The 0.8 percent growth in economic output expected this year will be almost entirely fuelled by exports, but domestic spending will be increasingly important over the next two years.
By 2016, government and consumer spending and investments will contribute more to growth than exports for the first time since the credit crunch, the bank said.
“The Dutch economy seems slowly to be throwing off the yoke of the credit crisis,” the bank said in its report.
It said a plan by European Commission President Jean-Claude Juncker to boost investment across Europe may lift growth.
Last month, Dutch central bank governor Klaus Knot, long known as a deficit hawk, said countries with the fiscal space to do so should invest more in infrastructure.
The economy should be further helped by a recovery in the housing market, which is expected to regain a quarter of the value it has lost since the financial crisis by 2017.

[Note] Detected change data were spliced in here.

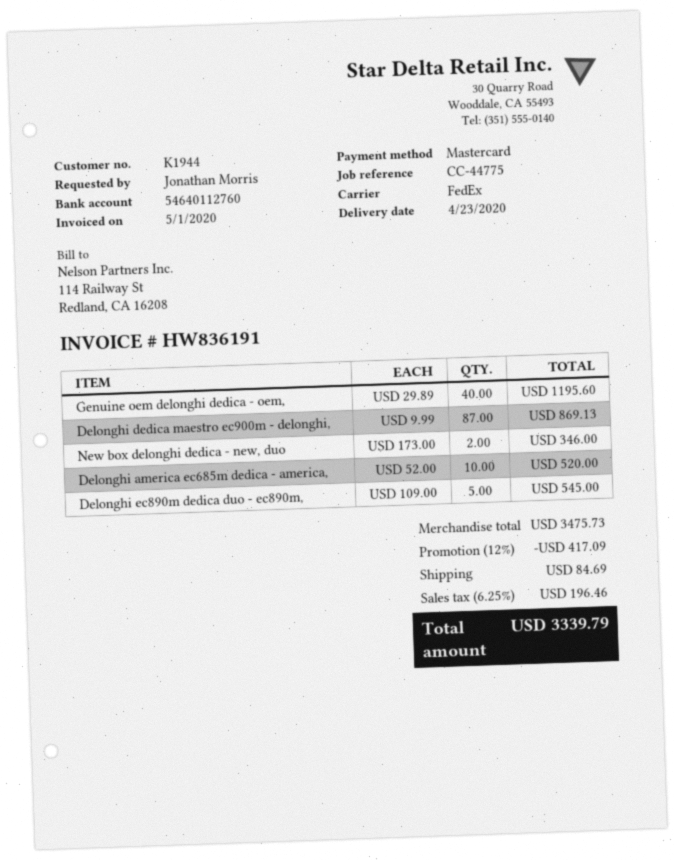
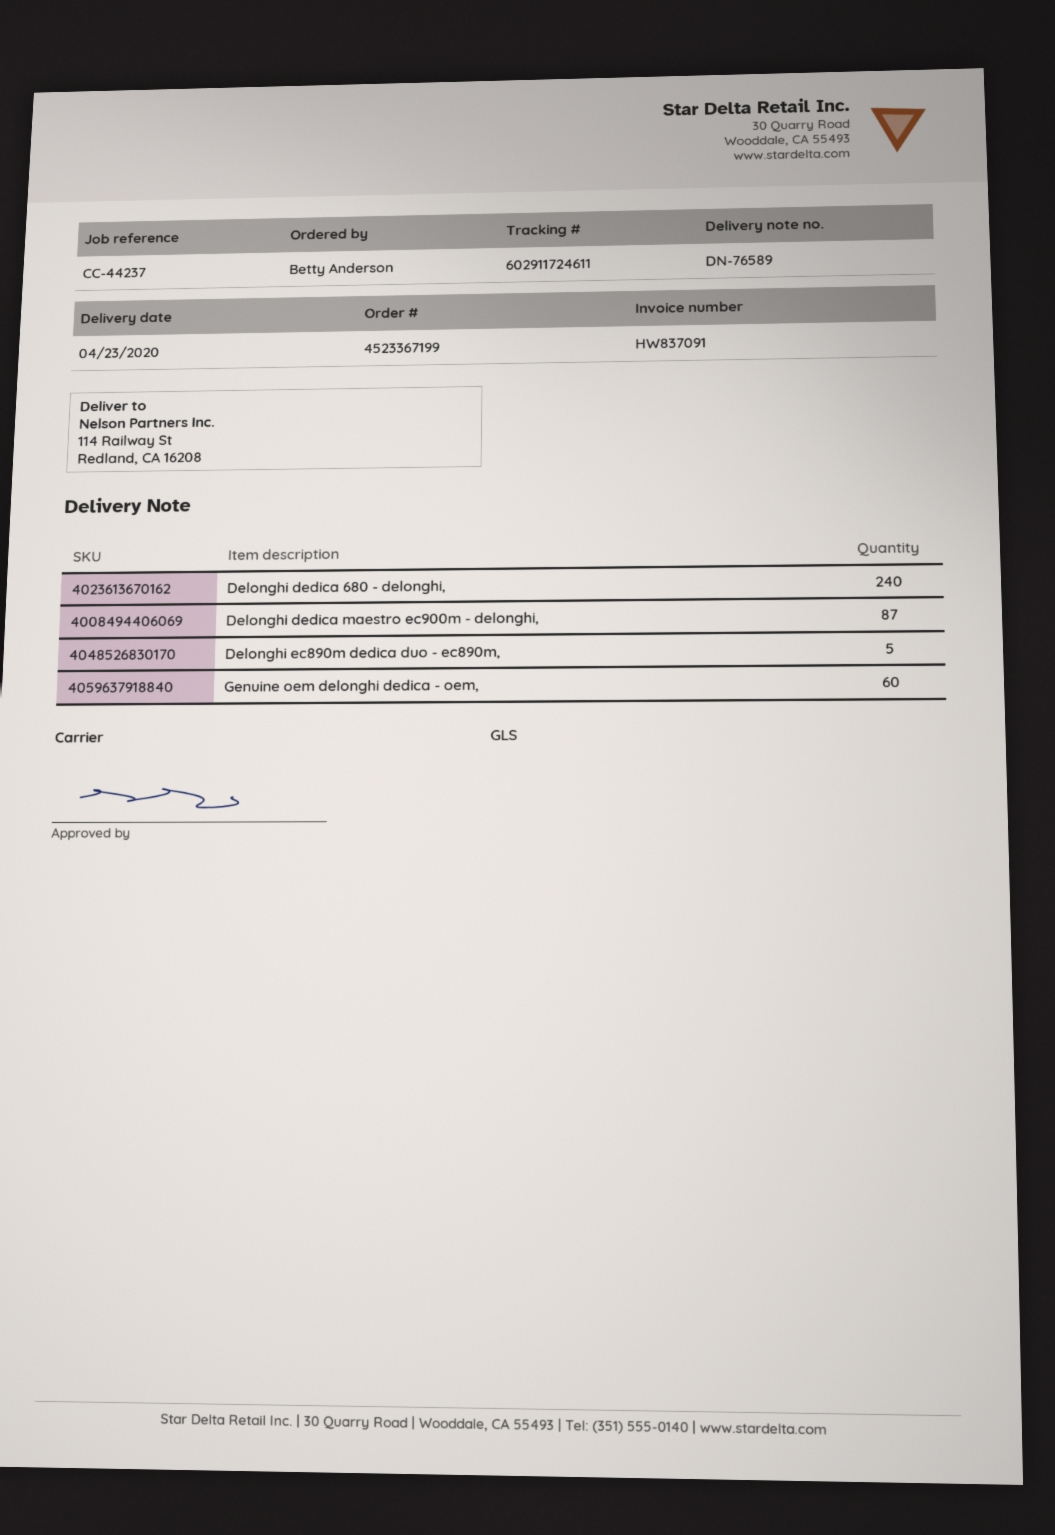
invoice number: HW836191 -> HW837091
reference: CC-44775 -> CC-44237
ordered by: Jonathan Morris -> Betty Anderson
shipping method: FedEx -> GLS
Genuine oem delonghi dedica - oem,: 40 -> 60
New box delonghi dedica - new, duo: 2 -> none
Delonghi america ec685m dedica - america,: 10 -> none
Delonghi dedica 680 - delonghi,: none -> 240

The Dutch economy was forecast to grow 1.2 percent in 2015 and 1.5 percent in 2016, returning output to the level it had reached in 2008, when the financial crisis hit. Six months ago, the bank had forecast 1.6 percent growth in both years.
Growth could be stronger if the Juncker plan and other stimulus plans pay off, the bank said, reaching 1.5 percent next year and 2.2 percent in 2016.

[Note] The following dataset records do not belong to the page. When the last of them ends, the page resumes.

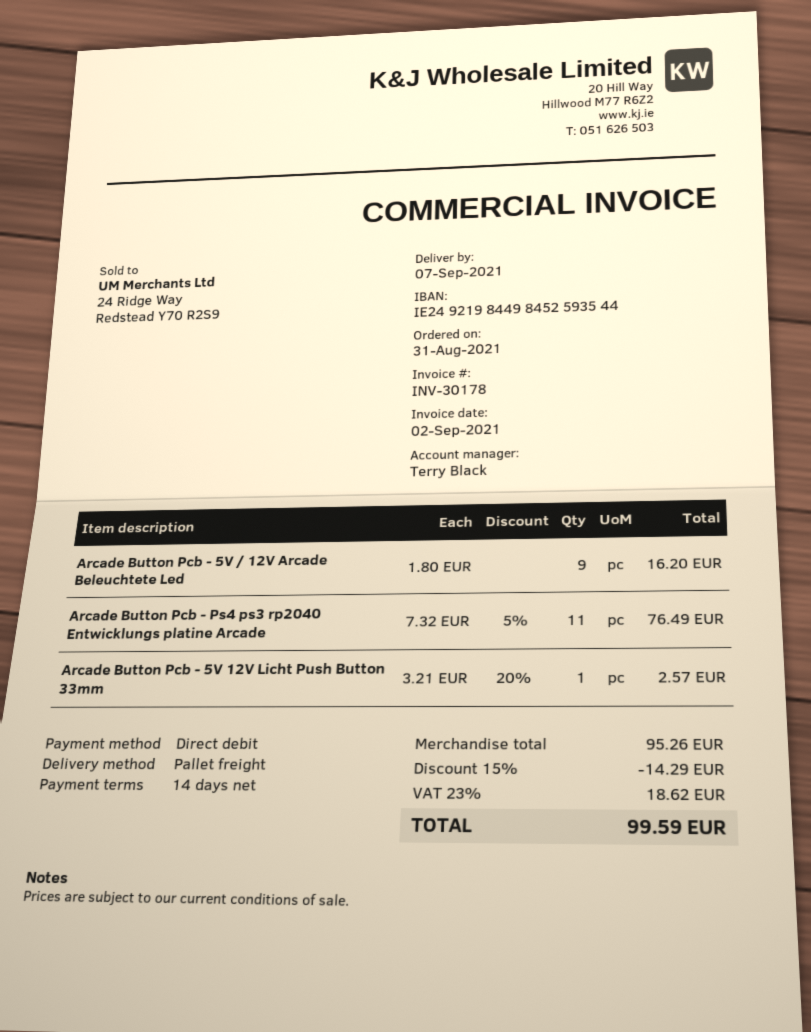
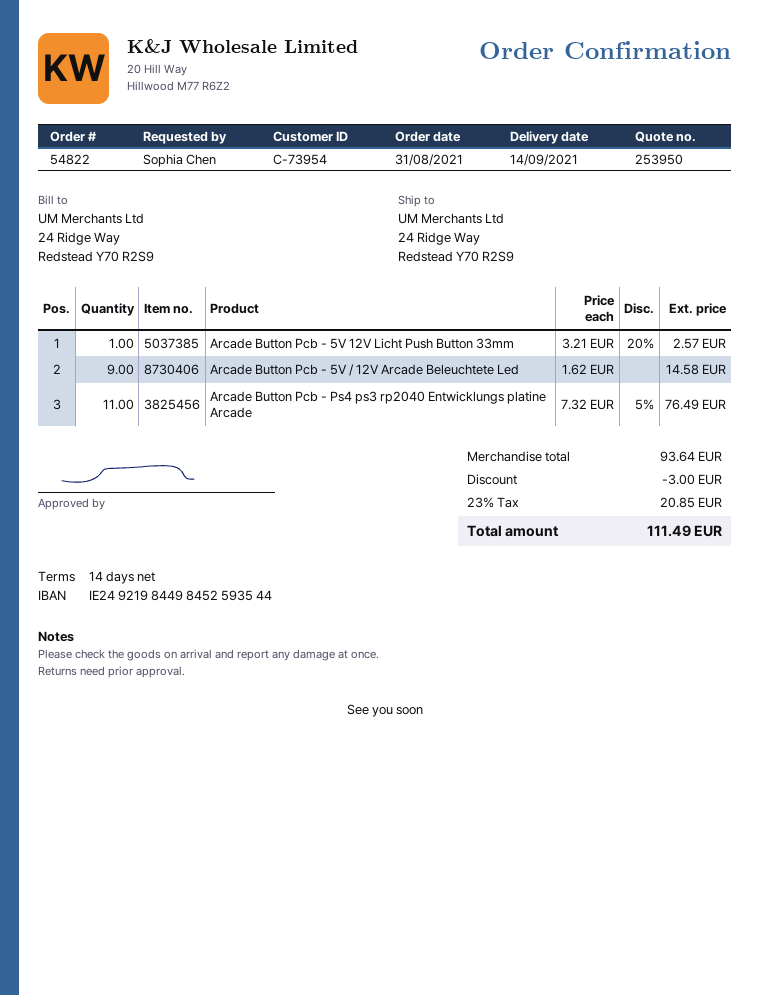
delivery date: 2021-09-07 -> 2021-09-14
Arcade Button Pcb - 5V / 12V Arcade Beleuchtete Led: 9 x 1.80 = 16.20 -> 9 x 1.62 = 14.58
subtotal: 95.26 -> 93.64
discount: 14.29 -> 3.00
tax: 23% = 18.62 -> 23% = 20.85
total: 99.59 -> 111.49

The growth forecast for 2014 was raised from the 0.2 percent expected six months ago. A sharp contraction caused by lower gas sales in the first quarter turned out to be less severe than initially expected.
Inflation is expected to remain low, rising from 0.4 percent in 2014 to 1 percent in 2016.
House prices, which have fallen 20 percent since 2008, are expected to rise 2.1 percent next year and 3.2 percent in 2016.
The budget deficit will remain comfortably below the European Union’s ceiling of 3 percent of gross domestic product, falling from 2.4 percent in 2014 to 1.8 percent in 2016.